[WHAT TO PRODUCE] Where an image occurs, skip it and print the rest of the records verbatim.
(RECORDS TO PROCESS Opens)
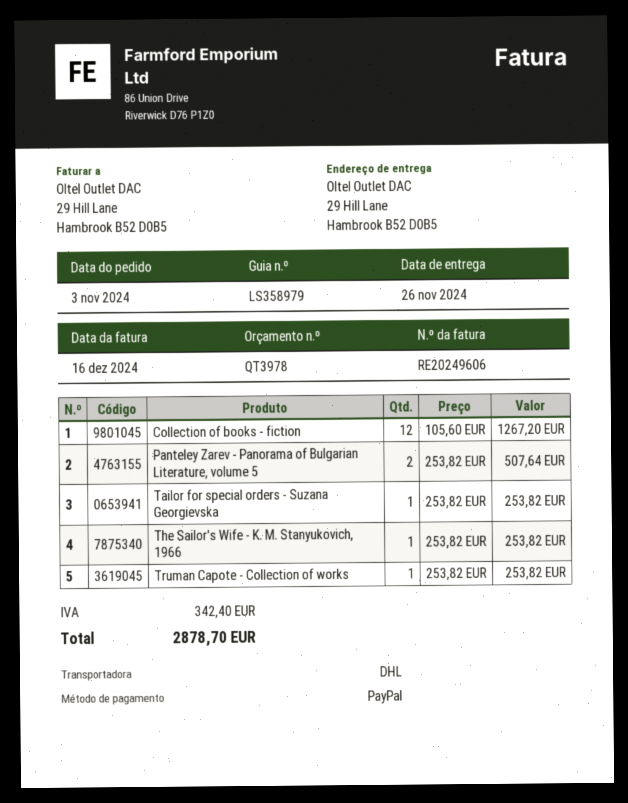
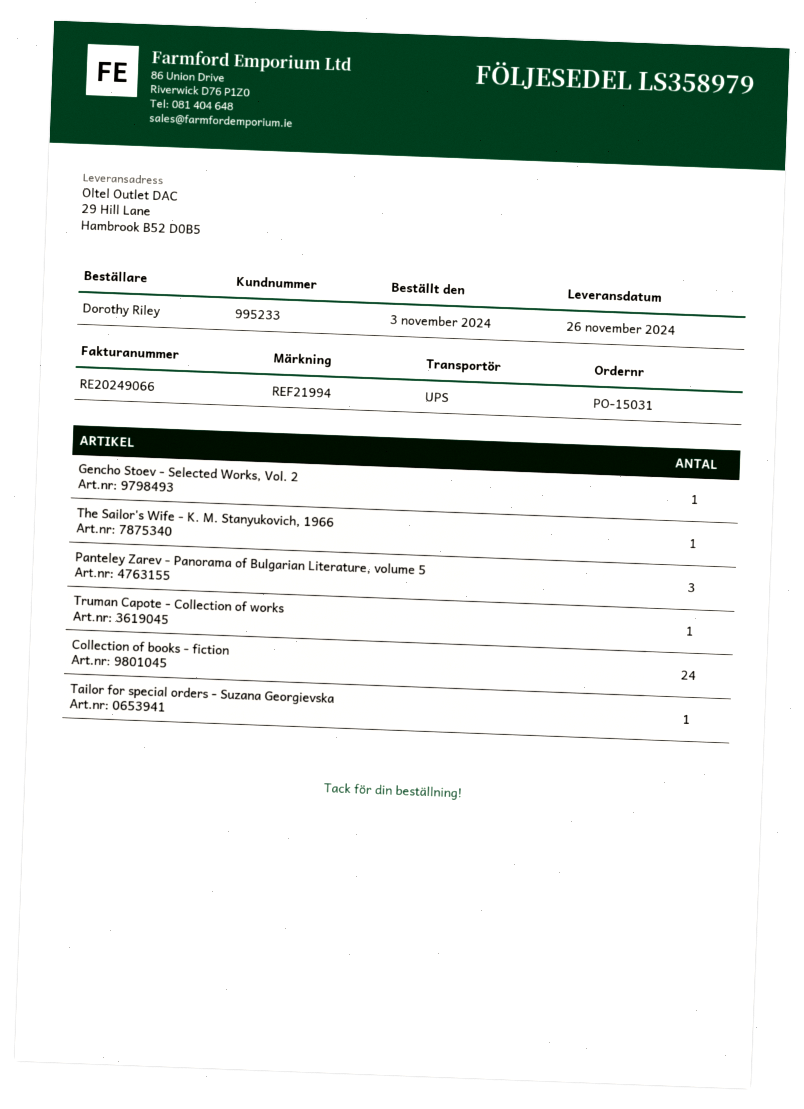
invoice number: RE20249606 -> RE20249066
shipping method: DHL -> UPS
Collection of books - fiction: 12 -> 24
Panteley Zarev - Panorama of Bulgarian Literature, volume 5: 2 -> 3
Gencho Stoev - Selected Works, Vol. 2: none -> 1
(RECORDS TO PROCESS Closes)
[RESULT OF THIS TASK]
invoice number: RE20249606 -> RE20249066
shipping method: DHL -> UPS
Collection of books - fiction: 12 -> 24
Panteley Zarev - Panorama of Bulgarian Literature, volume 5: 2 -> 3
Gencho Stoev - Selected Works, Vol. 2: none -> 1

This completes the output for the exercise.